As he was putting the drink down, he said, “Lindsey.”

The glass rattled against the table, and he almost knocked it over, because the name surprised him again. He hadn't spoken it aloud to ponder the meaning of it. Rather, it had burst from him as before, a bit more breathlessly this time and somewhat louder.

Interesting.

The lounge seemed to be a magical place for him.

He decided to settle down for a while and wait to see what might happen next.

When the waitress arrived with his change, he said, “I'd like another drink, ma'am.” He handed her a twenty. “This'll take care of it, and please keep the change.”

Happy with the tip, she hurried back to the bar.

Vassago turned to the window again, but this time he looked at his own reflection in the glass instead of at the harbor beyond. The dim lights of the lounge threw insufficient glare on the pane to provide him with a detailed image. In that murky mirror, his sunglasses did not register well. His face appeared to have two gaping eye sockets like those of a fleshless skull. The illusion pleased him.

In a husky whisper not loud enough to draw the attention of anyone else in the lounge, but with more urgency than before, he said, “Lindsey, no!”

He had not anticipated that outburst any more than the previous two, but it did not rattle him. He had quickly adapted to the fact of these mysterious events, and had begun to try to understand them. Nothing could surprise him for long. After all, he had been to Hell and back, both to the real Hell and the one beneath the funhouse, so the intrusion of the fantastic into real life did not frighten or awe him.

He drank a third rum and Coke. When more than an hour passed without further developments, and when the bartender announced the last round of the night, Vassago left.

The need was still with him, the need to murder and create.

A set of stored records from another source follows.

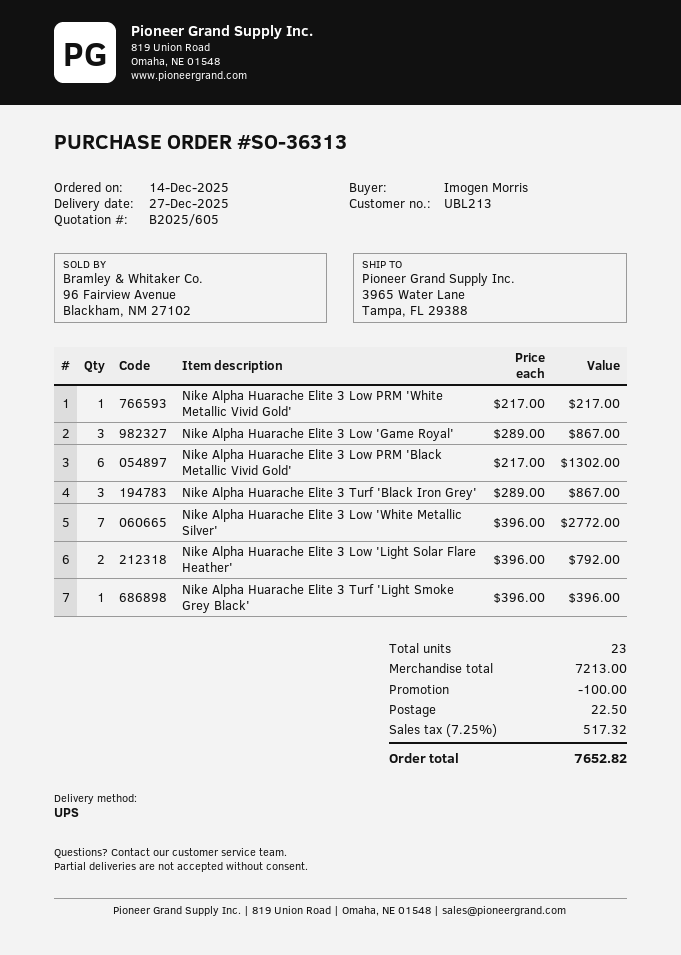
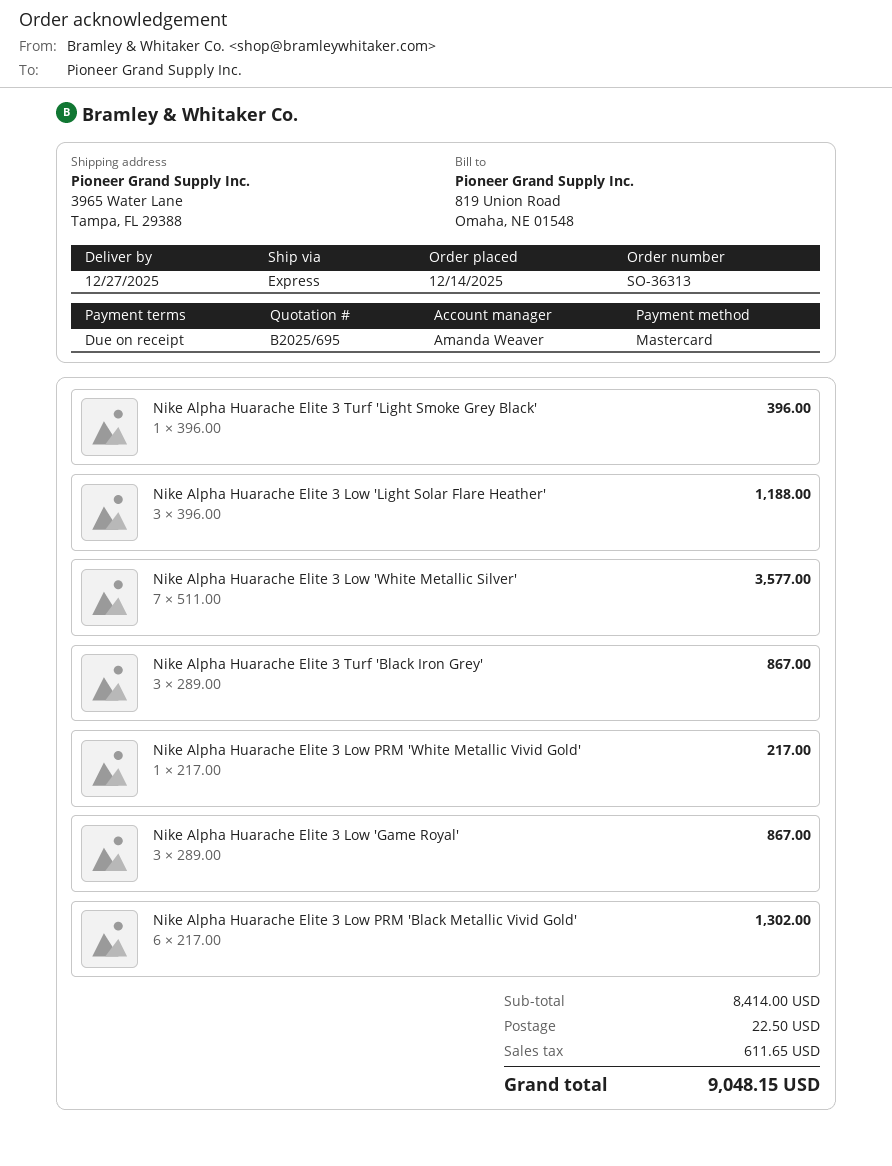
quote number: B2025/605 -> B2025/695
shipping method: UPS -> express
Nike Alpha Huarache Elite 3 Low 'White Metallic Silver': 7 x 396.00 = 2772.00 -> 7 x 511.00 = 3577.00
Nike Alpha Huarache Elite 3 Low 'Light Solar Flare Heather': 2 x 396.00 = 792.00 -> 3 x 396.00 = 1188.00
subtotal: 7213.00 -> 8414.00
discount: 100.00 -> none
tax: 517.32 -> 611.65
total: 7652.82 -> 9048.15

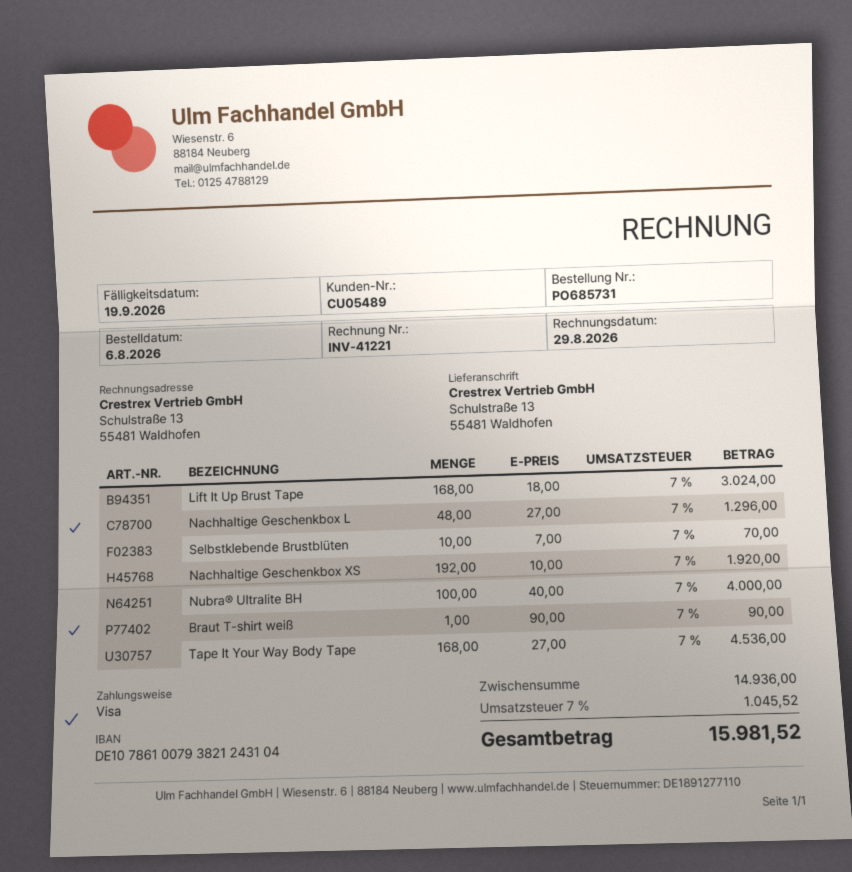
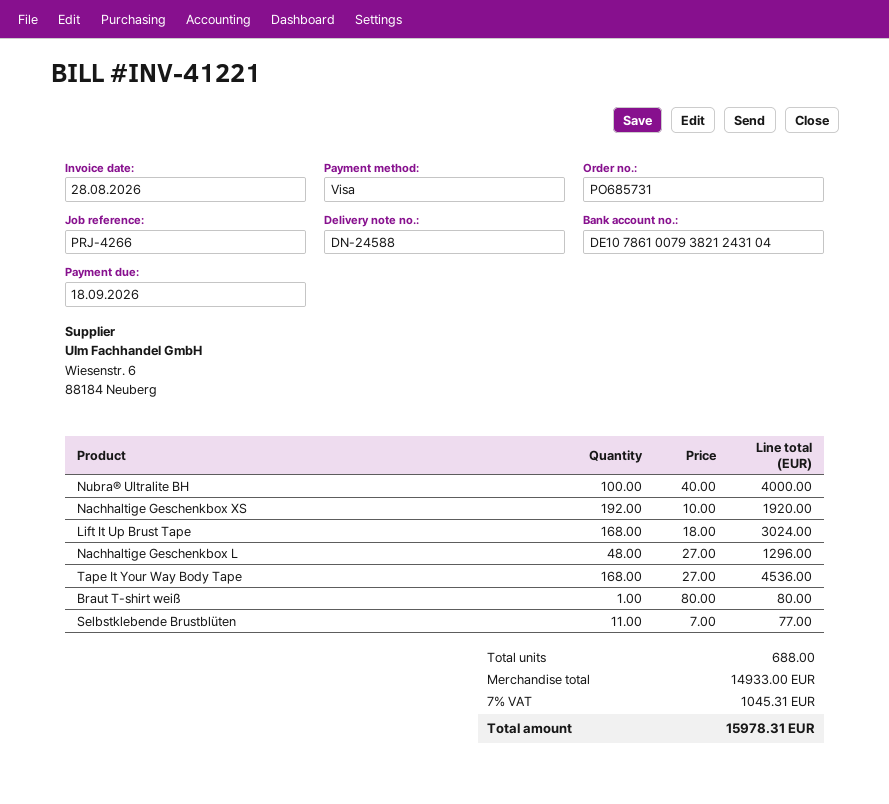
invoice date: 2026-08-29 -> 2026-08-28
due date: 2026-09-19 -> 2026-09-18
Selbstklebende Brustblüten: 10 x 7.00 = 70.00 -> 11 x 7.00 = 77.00
Braut T-shirt weiß: 1 x 90.00 = 90.00 -> 1 x 80.00 = 80.00
subtotal: 14936.00 -> 14933.00
tax: 7% = 1045.52 -> 7% = 1045.31
total: 15981.52 -> 15978.31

It was a fierce heat in his gut that had nothing to do with the rum, such a steely tension in his chest that his heart might have been a clockwork mechanism with its spring wound to the breaking point. He wished that he had gone after the doe-eyed woman whom he had named Bambi.

Would he have removed her ears when she was dead at last — or while she was still alive?

Would she have been capable of understanding the artistic statement he was making as he sewed her lips shut over her full mouth? Probably not. None of the others had the wit or insight to appreciate his singular talent.

In the nearly deserted parking lot, he stood in the rain for a while, letting it soak him and extinguish some of the fire of his obsession. It was nearly two in the morning. Not enough time remained, before dawn, to do any hunting. He would have to return to his hideaway without an addition to his collection. If he were to get any sleep during the coming day and be prepared to hunt with the next nightfall, he had to dampen his blazing creative drive.

Eventually he began to shiver. The heat within him gave way to a relentless chill. He raised one hand, touched his cheek. His face felt cold, but his fingers were colder, like the marble hand of a statue of David that he'd admired in a memorial garden at Forest Lawn Cemetery when he had still been one of the living.